-- Exercise instructions --
Please list all lines of the material below in which the string "from" occurs.

-- Data supplied --
####################
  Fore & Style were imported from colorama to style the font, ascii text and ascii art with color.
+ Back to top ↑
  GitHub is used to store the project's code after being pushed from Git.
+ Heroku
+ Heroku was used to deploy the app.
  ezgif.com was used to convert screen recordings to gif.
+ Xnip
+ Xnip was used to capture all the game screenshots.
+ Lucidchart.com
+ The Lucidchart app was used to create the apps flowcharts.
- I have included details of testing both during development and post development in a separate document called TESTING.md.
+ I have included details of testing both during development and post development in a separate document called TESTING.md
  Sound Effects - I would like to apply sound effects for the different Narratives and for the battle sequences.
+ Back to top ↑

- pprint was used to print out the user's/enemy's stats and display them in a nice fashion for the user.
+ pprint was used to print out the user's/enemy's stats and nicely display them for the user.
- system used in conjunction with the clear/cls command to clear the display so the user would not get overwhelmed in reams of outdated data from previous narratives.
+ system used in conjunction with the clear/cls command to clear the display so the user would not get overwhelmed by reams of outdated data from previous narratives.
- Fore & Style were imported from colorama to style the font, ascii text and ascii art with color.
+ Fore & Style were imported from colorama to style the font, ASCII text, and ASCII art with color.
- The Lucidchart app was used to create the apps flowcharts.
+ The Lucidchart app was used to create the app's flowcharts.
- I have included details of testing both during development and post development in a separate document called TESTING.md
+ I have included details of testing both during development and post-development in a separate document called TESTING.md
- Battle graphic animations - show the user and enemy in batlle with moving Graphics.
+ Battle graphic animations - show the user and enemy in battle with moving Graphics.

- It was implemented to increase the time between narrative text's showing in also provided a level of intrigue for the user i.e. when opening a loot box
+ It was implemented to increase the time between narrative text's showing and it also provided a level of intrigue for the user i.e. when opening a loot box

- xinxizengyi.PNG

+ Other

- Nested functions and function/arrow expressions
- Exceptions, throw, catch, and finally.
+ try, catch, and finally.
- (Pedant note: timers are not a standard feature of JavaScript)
####################
-- Solution --
  Fore & Style were imported from colorama to style the font, ascii text and ascii art with color.
  GitHub is used to store the project's code after being pushed from Git.
- system used in conjunction with the clear/cls command to clear the display so the user would not get overwhelmed in reams of outdated data from previous narratives.
+ system used in conjunction with the clear/cls command to clear the display so the user would not get overwhelmed by reams of outdated data from previous narratives.
- Fore & Style were imported from colorama to style the font, ascii text and ascii art with color.
+ Fore & Style were imported from colorama to style the font, ASCII text, and ASCII art with color.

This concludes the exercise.